## Exercise aim
A single number is required: the count of lines in the records below that contain the word "text".

★ ★ ★ ★ ★ ★ ★

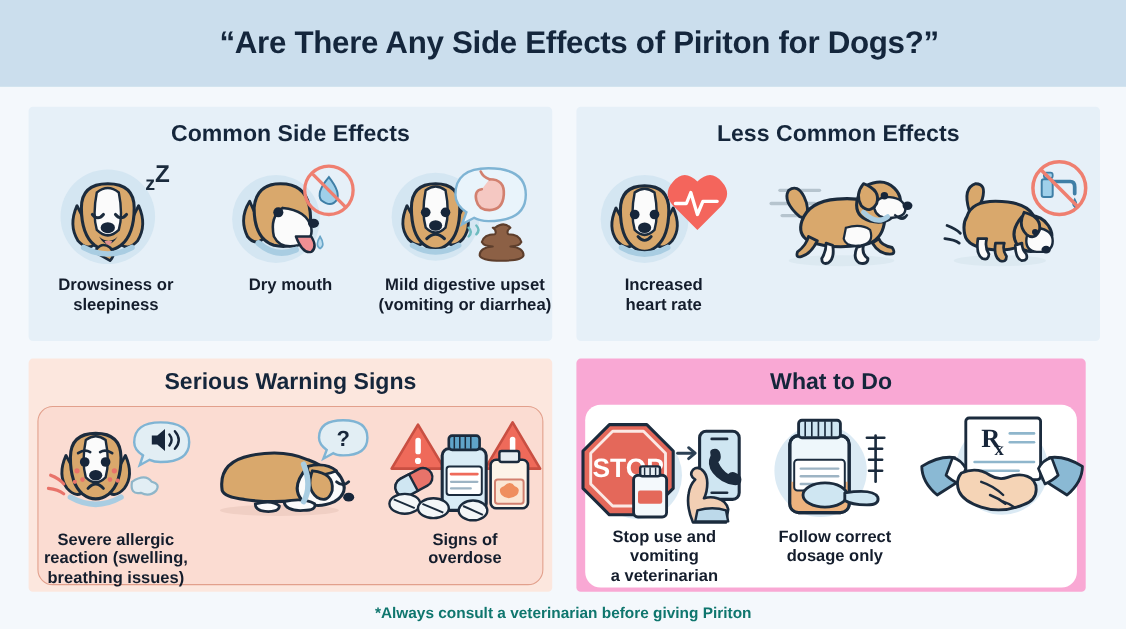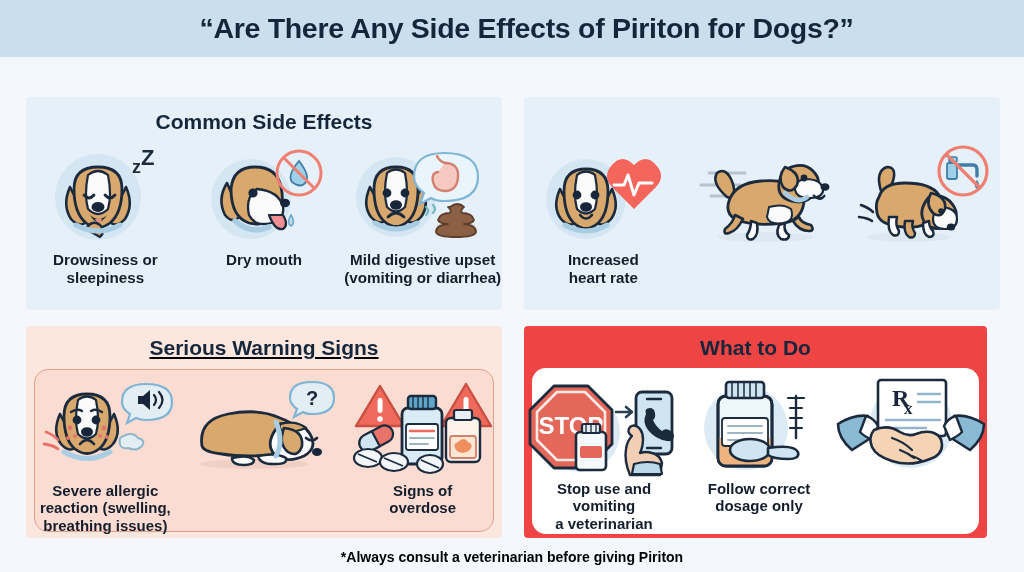--- a/index.html
+++ b/index.html
@@ -22,7 +22,7 @@
     position: absolute;
     left: 0; top: 0;
     width: 1024px;
-    height: 57px;
+    height: 79px;
     background: #cbdeed;
     display: flex;
     align-items: center;

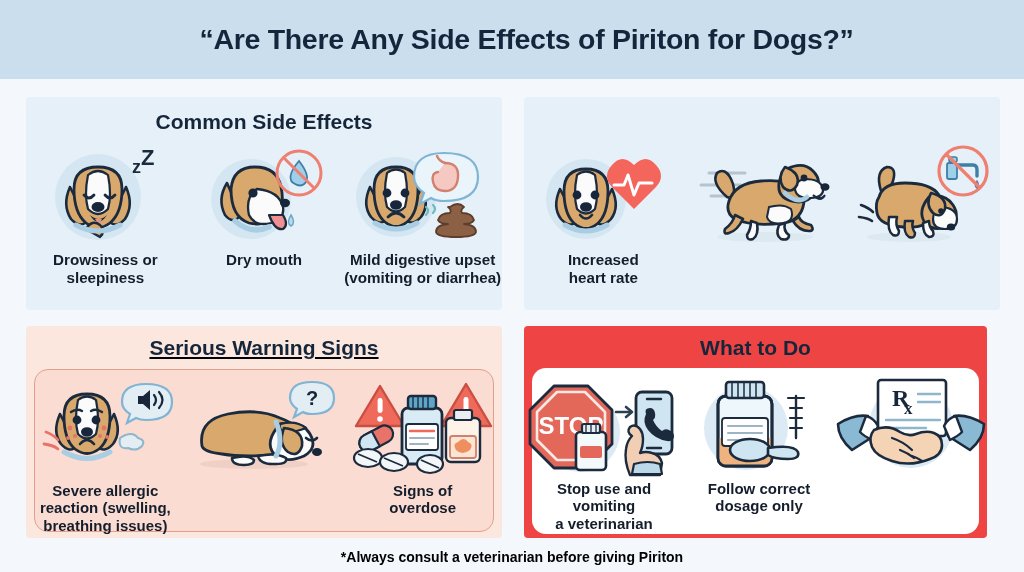--- a/index.html
+++ b/index.html
@@ -241,6 +241,7 @@
 </div>
 
 <div class="panel panel-lesscommon">
+  <div class="panel-title">Less Common Effects</div>
 
   <div class="items items-top">
 

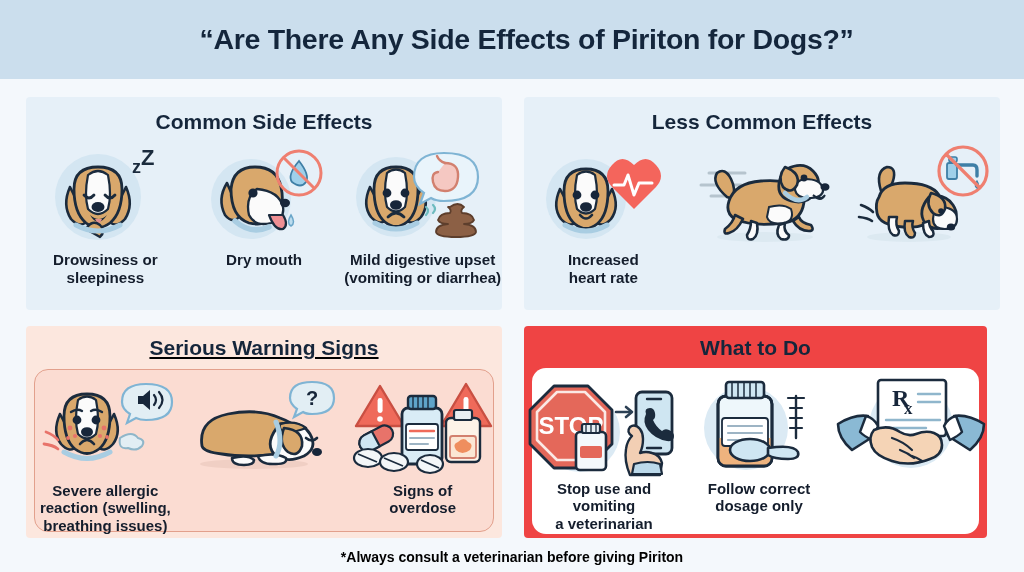--- a/index.html
+++ b/index.html
@@ -59,7 +59,7 @@
 
   .panel-common      { left: 26px;  top: 97px;  width: 476px; height: 213px; background: #e6f0f8; }
   .panel-lesscommon  { left: 524px; top: 97px;  width: 476px; height: 213px; background: #e6f0f8; }
-  .panel-serious     { left: 26px;  top: 326px; width: 476px; height: 212px; background: #fce7de; text-decoration: underline; }
+  .panel-serious     { left: 26px;  top: 326px; width: 476px; height: 212px; background: #fce7de; }
   .panel-whattodo    { left: 524px; top: 326px; width: 463px; height: 212px; background: #ef4444; }
 
   .panel-common .panel-title,

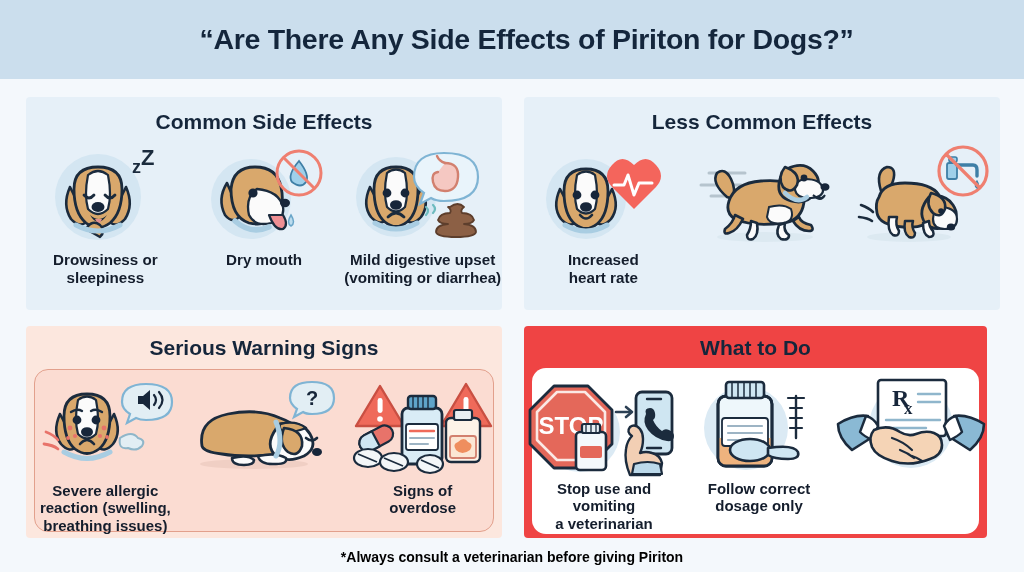--- a/index.html
+++ b/index.html
@@ -60,7 +60,7 @@
   .panel-common      { left: 26px;  top: 97px;  width: 476px; height: 213px; background: #e6f0f8; }
   .panel-lesscommon  { left: 524px; top: 97px;  width: 476px; height: 213px; background: #e6f0f8; }
   .panel-serious     { left: 26px;  top: 326px; width: 476px; height: 212px; background: #fce7de; }
-  .panel-whattodo    { left: 524px; top: 326px; width: 463px; height: 212px; background: #ef4444; }
+  .panel-whattodo    { left: 524px; top: 326px; width: 463px; height: 212px; background: #f9a8d4; }
 
   .panel-common .panel-title,
   .panel-lesscommon .panel-title { font-size: 21px; padding-top: 13px; }

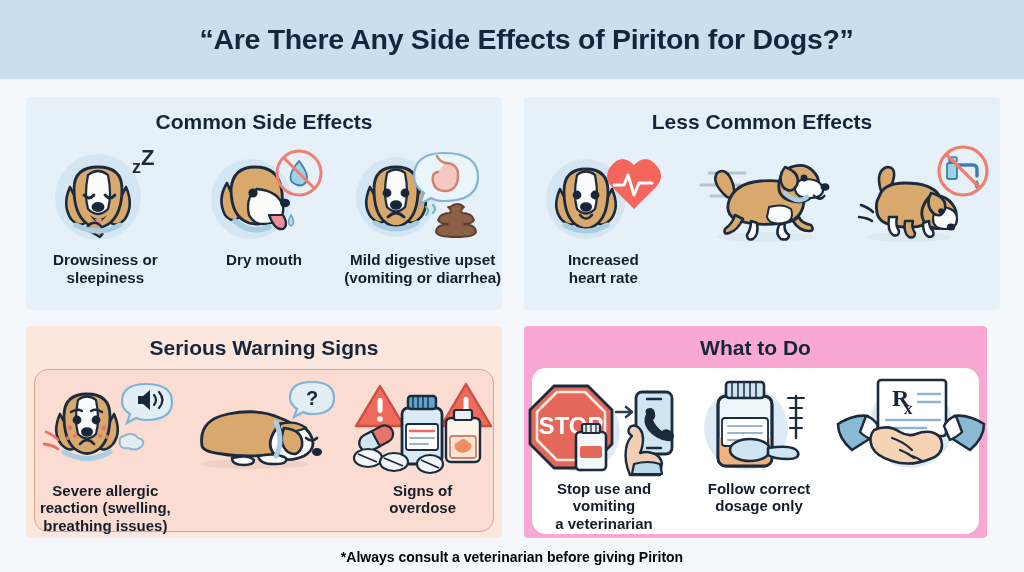--- a/index.html
+++ b/index.html
@@ -130,7 +130,7 @@
     text-align: center;
     font-size: 14px;
     font-weight: bold;
-    color: #000000;
+    color: #0f766e;
   }
   svg { display: block; overflow: visible; }
 </style>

★ ★ ★ ★ ★ ★ ★

## Result
2